-------- Records to process --------

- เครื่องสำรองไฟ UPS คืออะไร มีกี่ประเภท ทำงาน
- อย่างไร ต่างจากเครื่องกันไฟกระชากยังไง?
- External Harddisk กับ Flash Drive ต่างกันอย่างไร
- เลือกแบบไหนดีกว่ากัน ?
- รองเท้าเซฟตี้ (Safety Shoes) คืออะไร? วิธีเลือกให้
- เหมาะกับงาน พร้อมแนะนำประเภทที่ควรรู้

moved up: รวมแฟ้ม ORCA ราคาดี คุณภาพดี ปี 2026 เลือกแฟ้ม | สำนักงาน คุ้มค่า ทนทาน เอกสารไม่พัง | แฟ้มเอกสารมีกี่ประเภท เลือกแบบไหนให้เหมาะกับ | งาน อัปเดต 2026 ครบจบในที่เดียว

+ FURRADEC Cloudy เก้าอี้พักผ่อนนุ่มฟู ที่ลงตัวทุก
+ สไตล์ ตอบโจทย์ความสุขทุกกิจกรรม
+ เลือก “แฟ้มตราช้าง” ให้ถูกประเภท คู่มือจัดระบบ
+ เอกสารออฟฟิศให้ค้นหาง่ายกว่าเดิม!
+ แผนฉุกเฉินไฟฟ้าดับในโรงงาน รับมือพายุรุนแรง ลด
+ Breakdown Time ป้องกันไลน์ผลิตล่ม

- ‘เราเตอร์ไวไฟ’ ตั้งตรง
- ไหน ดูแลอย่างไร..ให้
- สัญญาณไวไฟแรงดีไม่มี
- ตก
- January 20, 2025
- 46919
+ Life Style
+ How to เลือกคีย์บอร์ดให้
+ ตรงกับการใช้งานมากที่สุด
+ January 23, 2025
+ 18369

--------
-------- Records to process --------

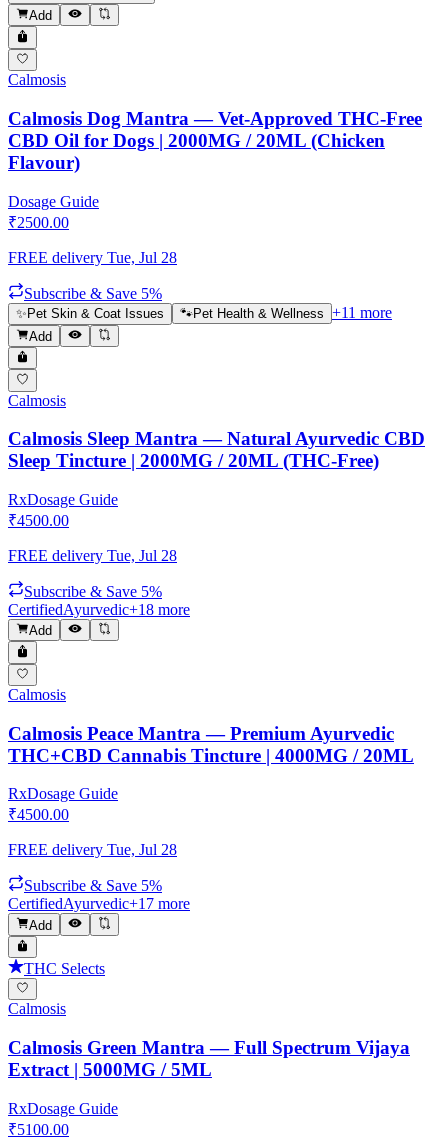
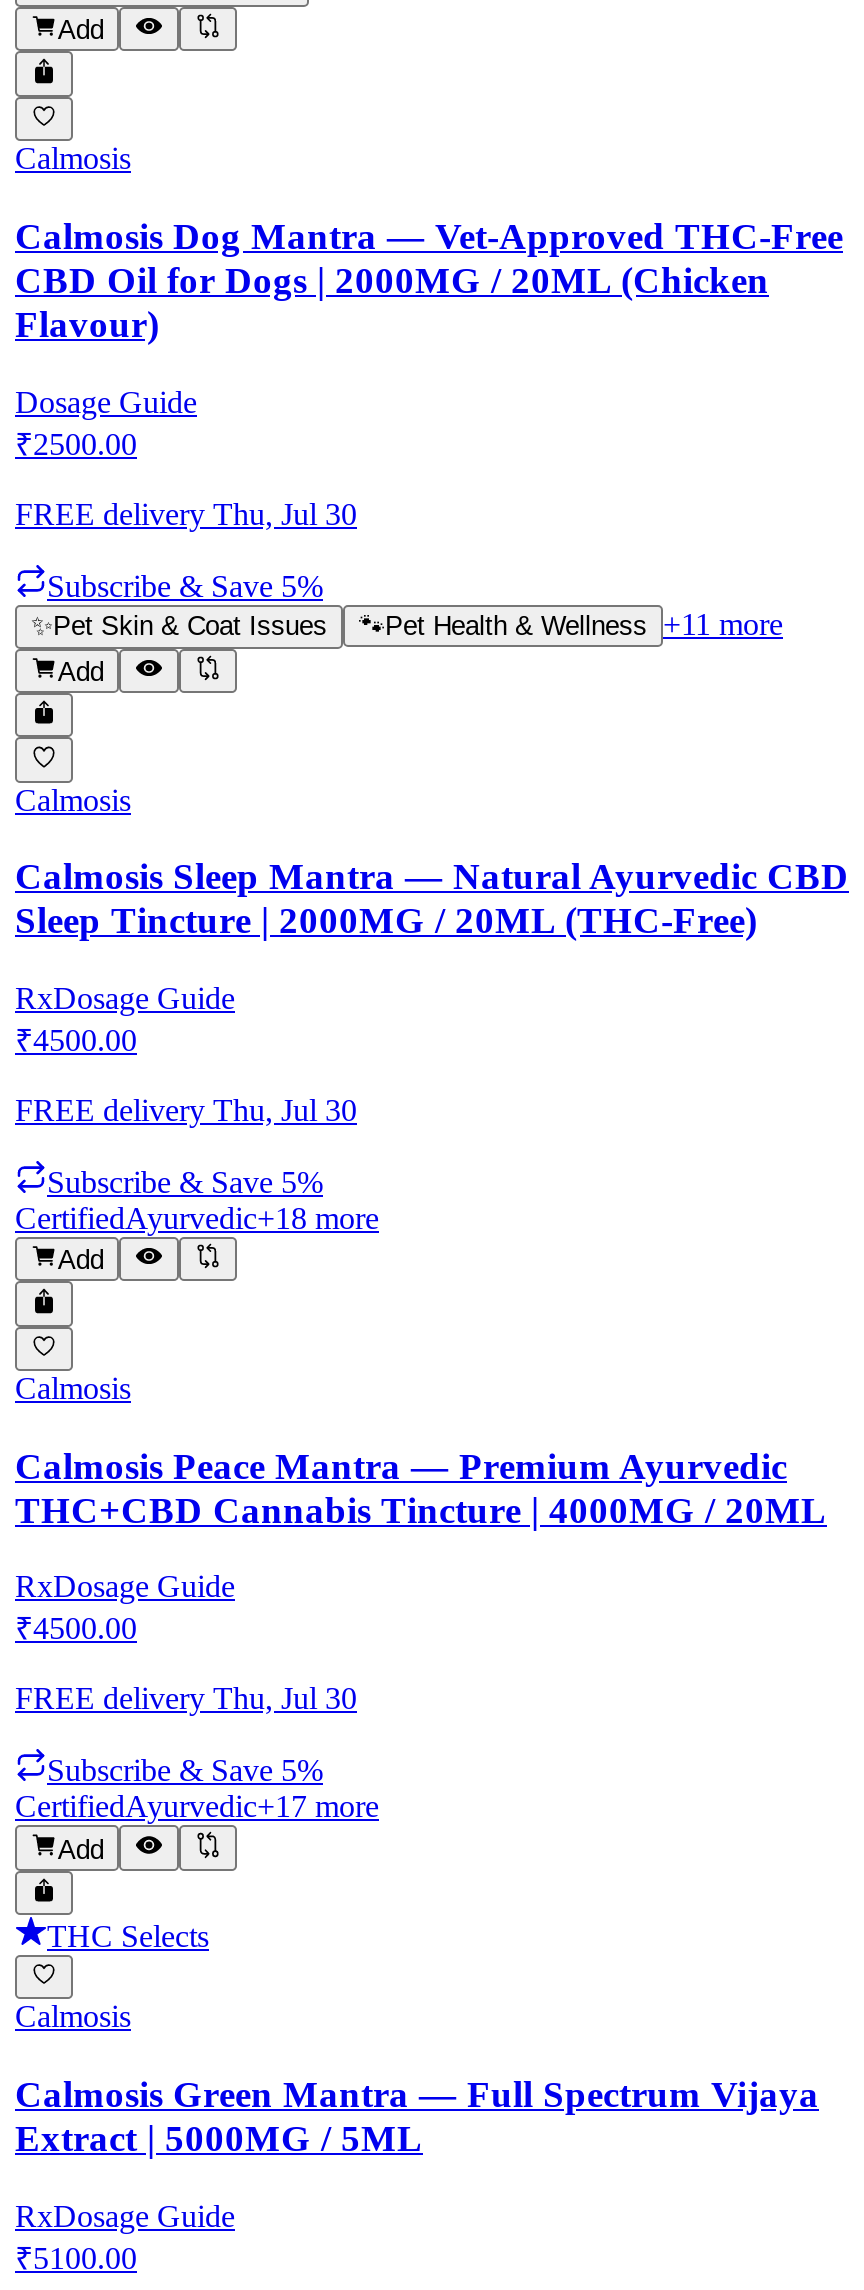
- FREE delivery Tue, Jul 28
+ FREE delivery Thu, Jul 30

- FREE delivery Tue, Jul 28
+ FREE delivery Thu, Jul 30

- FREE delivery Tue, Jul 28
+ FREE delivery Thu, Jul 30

--------

Exercise aim> Copy each line of the preceding material that contains "ออะไร".

Exercise solution>
- เครื่องสำรองไฟ UPS คืออะไร มีกี่ประเภท ทำงาน
- รองเท้าเซฟตี้ (Safety Shoes) คืออะไร? วิธีเลือกให้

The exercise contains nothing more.